··· INPUT DATA

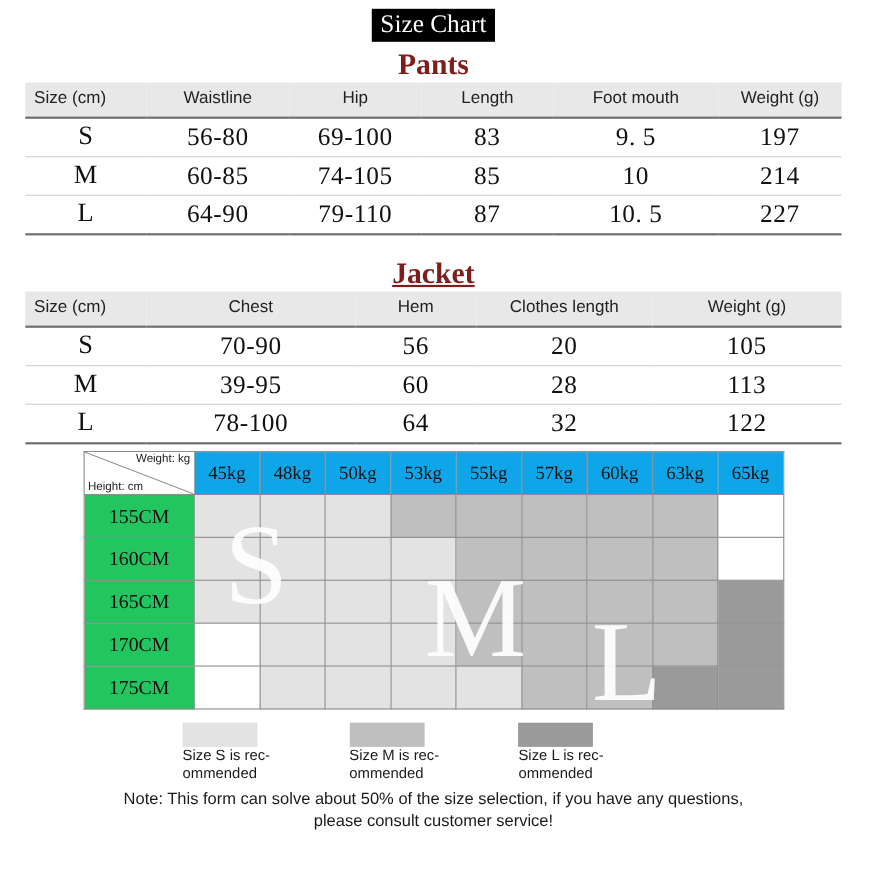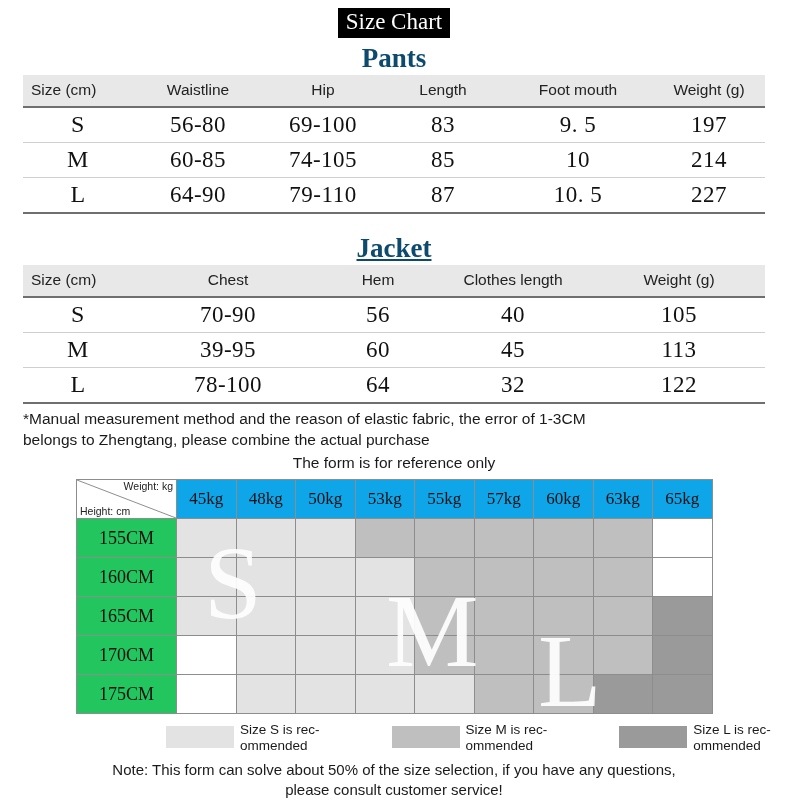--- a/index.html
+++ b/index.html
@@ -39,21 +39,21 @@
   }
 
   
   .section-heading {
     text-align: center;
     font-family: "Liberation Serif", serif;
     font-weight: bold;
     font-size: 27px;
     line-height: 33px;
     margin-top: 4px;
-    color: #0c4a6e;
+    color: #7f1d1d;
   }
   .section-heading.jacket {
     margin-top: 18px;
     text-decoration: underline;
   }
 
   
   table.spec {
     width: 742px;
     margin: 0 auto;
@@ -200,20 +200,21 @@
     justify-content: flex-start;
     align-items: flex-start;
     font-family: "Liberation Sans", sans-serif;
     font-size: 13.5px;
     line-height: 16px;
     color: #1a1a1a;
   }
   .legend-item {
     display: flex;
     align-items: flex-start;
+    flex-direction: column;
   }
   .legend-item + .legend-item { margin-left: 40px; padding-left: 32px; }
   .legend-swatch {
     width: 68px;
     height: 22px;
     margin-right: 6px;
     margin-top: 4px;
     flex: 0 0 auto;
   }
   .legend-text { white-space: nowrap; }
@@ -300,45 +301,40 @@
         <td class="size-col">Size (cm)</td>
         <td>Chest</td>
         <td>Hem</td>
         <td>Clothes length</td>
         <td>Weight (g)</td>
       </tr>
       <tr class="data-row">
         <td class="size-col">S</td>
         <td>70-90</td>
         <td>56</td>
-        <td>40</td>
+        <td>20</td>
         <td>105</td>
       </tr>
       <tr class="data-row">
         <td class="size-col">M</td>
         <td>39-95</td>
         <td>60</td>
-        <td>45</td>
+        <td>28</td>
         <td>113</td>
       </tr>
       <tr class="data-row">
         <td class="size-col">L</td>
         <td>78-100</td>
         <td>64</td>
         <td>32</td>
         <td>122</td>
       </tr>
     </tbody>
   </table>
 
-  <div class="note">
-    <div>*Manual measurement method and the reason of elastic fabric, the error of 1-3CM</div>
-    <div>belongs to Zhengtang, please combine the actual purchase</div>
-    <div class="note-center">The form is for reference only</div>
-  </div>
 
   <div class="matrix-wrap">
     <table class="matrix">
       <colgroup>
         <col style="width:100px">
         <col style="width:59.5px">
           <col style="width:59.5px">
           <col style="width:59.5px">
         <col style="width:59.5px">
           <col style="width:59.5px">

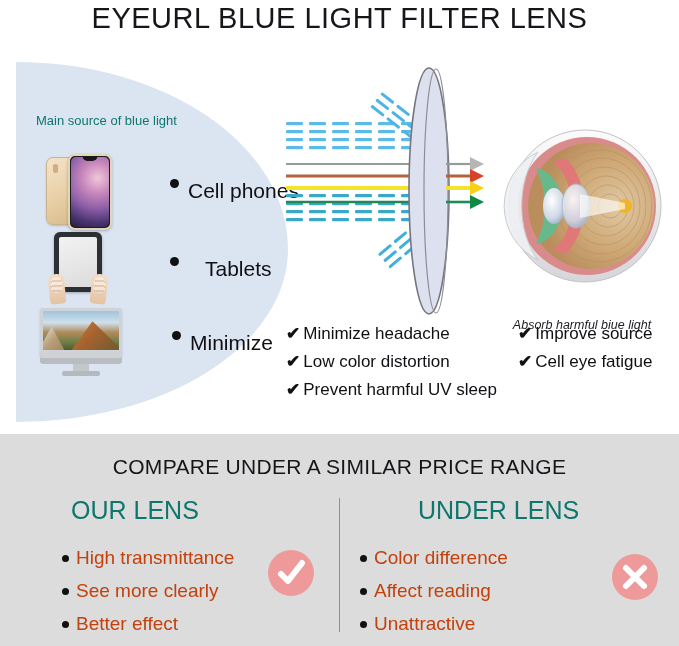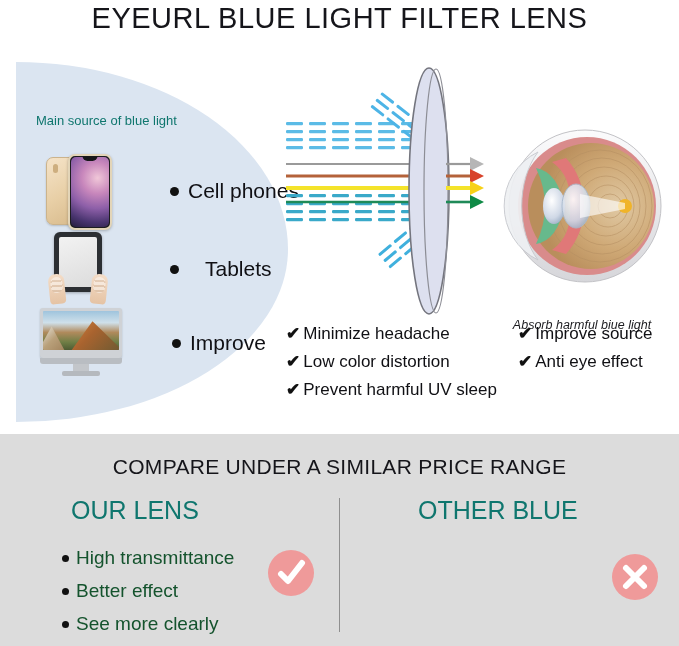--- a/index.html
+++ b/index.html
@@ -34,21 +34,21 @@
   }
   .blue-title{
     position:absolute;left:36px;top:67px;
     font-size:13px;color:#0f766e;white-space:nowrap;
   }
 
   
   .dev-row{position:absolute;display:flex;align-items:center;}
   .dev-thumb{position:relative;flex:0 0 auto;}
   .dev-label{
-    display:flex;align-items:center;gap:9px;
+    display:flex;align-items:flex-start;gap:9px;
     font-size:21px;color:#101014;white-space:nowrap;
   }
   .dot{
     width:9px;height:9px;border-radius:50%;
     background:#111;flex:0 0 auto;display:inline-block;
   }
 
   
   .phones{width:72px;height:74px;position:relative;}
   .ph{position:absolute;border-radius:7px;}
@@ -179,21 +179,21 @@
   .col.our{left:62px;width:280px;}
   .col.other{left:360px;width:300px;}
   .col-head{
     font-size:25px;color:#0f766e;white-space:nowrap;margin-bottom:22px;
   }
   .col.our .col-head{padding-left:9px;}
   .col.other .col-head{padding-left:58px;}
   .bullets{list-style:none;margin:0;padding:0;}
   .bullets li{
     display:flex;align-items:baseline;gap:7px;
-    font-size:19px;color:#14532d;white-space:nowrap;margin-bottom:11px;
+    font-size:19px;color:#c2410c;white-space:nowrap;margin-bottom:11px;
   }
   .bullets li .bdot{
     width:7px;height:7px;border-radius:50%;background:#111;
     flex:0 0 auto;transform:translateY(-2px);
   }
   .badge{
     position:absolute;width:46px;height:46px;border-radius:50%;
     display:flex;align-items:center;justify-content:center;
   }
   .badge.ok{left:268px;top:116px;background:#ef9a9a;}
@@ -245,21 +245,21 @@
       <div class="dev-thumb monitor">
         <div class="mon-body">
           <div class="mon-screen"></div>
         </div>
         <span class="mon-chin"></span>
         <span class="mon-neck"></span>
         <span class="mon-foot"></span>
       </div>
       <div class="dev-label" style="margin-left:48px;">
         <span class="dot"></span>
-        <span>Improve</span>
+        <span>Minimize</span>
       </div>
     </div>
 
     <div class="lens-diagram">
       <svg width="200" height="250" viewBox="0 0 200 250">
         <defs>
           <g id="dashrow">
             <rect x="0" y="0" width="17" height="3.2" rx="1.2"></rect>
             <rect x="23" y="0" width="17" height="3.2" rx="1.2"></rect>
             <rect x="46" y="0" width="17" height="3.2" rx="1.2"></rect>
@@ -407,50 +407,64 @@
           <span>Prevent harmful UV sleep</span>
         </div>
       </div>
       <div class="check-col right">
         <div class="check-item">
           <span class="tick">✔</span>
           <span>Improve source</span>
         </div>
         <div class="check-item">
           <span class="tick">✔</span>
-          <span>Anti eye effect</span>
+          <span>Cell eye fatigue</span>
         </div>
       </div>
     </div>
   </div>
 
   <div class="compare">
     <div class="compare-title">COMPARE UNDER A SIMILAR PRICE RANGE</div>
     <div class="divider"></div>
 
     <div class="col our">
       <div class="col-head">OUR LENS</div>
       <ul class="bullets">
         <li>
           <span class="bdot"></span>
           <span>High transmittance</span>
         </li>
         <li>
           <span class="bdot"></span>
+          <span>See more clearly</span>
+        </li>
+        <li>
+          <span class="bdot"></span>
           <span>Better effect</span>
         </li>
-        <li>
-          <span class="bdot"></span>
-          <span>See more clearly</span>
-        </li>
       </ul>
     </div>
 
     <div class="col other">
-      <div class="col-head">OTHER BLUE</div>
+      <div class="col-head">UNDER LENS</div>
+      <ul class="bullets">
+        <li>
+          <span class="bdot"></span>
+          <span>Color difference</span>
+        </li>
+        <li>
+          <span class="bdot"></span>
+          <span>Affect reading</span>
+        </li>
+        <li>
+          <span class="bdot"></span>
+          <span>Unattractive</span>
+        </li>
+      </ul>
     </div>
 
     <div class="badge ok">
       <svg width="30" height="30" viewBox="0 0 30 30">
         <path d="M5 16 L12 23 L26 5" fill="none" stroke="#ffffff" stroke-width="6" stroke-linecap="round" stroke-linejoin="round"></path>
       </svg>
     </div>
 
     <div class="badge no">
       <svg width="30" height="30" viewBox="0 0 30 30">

······

▶ WHAT YOU WILL DO:
Which lines above hold the string "content"? Copy every one of them.

▶ SOLUTION TO THIS TASK:
     justify-content: flex-start;
     display:flex;align-items:center;justify-content:center;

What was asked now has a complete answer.